'''

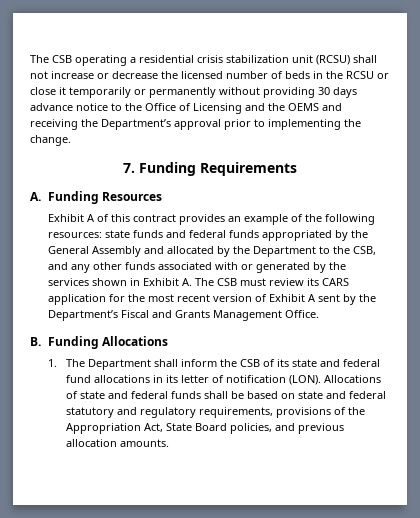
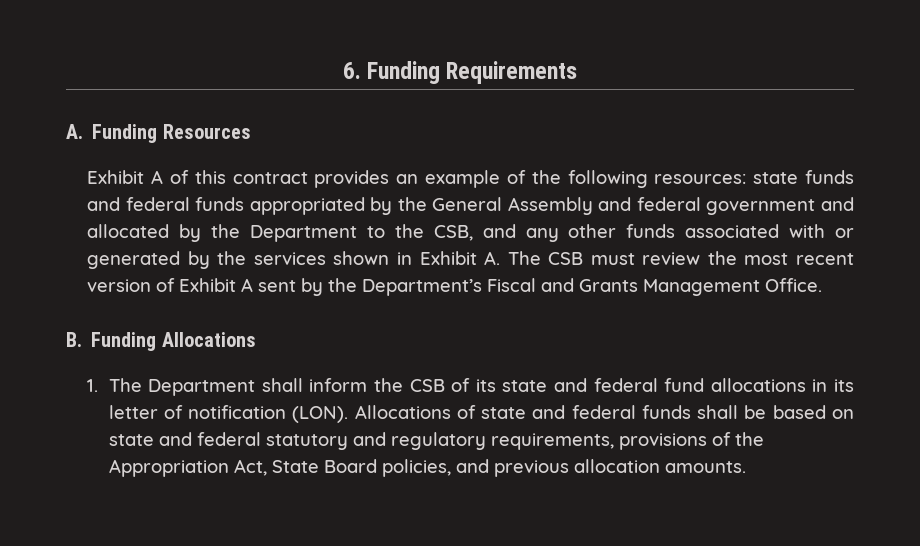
- The CSB operating a residential crisis stabilization unit (RCSU) shall not increase or decrease the licensed number of beds in the RCSU or close it temporarily or permanently without providing 30 days advance notice to the Office of Licensing and the OEMS and receiving the Department’s approval prior to implementing the change.
- 7. Funding Requirements
+ 6. Funding Requirements
- state funds and federal funds appropriated by the General Assembly and allocated by the Department to the CSB, and any other funds associated with or generated by the services shown in Exhibit A. The CSB must review its CARS application for the most recent version of Exhibit A sent by the Department’s Fiscal and Grants Management Office.
+ state funds and federal funds appropriated by the General Assembly and federal government and allocated by the Department to the CSB, and any other funds associated with or generated by the services shown in Exhibit A. The CSB must review the most recent version of Exhibit A sent by the Department’s Fiscal and Grants Management Office.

'''

(WORK TO COMPLETE)
Leave out every picture and copy the rest of the records exactly.

(FINISHED TASK)
- The CSB operating a residential crisis stabilization unit (RCSU) shall not increase or decrease the licensed number of beds in the RCSU or close it temporarily or permanently without providing 30 days advance notice to the Office of Licensing and the OEMS and receiving the Department’s approval prior to implementing the change.
- 7. Funding Requirements
+ 6. Funding Requirements
- state funds and federal funds appropriated by the General Assembly and allocated by the Department to the CSB, and any other funds associated with or generated by the services shown in Exhibit A. The CSB must review its CARS application for the most recent version of Exhibit A sent by the Department’s Fiscal and Grants Management Office.
+ state funds and federal funds appropriated by the General Assembly and federal government and allocated by the Department to the CSB, and any other funds associated with or generated by the services shown in Exhibit A. The CSB must review the most recent version of Exhibit A sent by the Department’s Fiscal and Grants Management Office.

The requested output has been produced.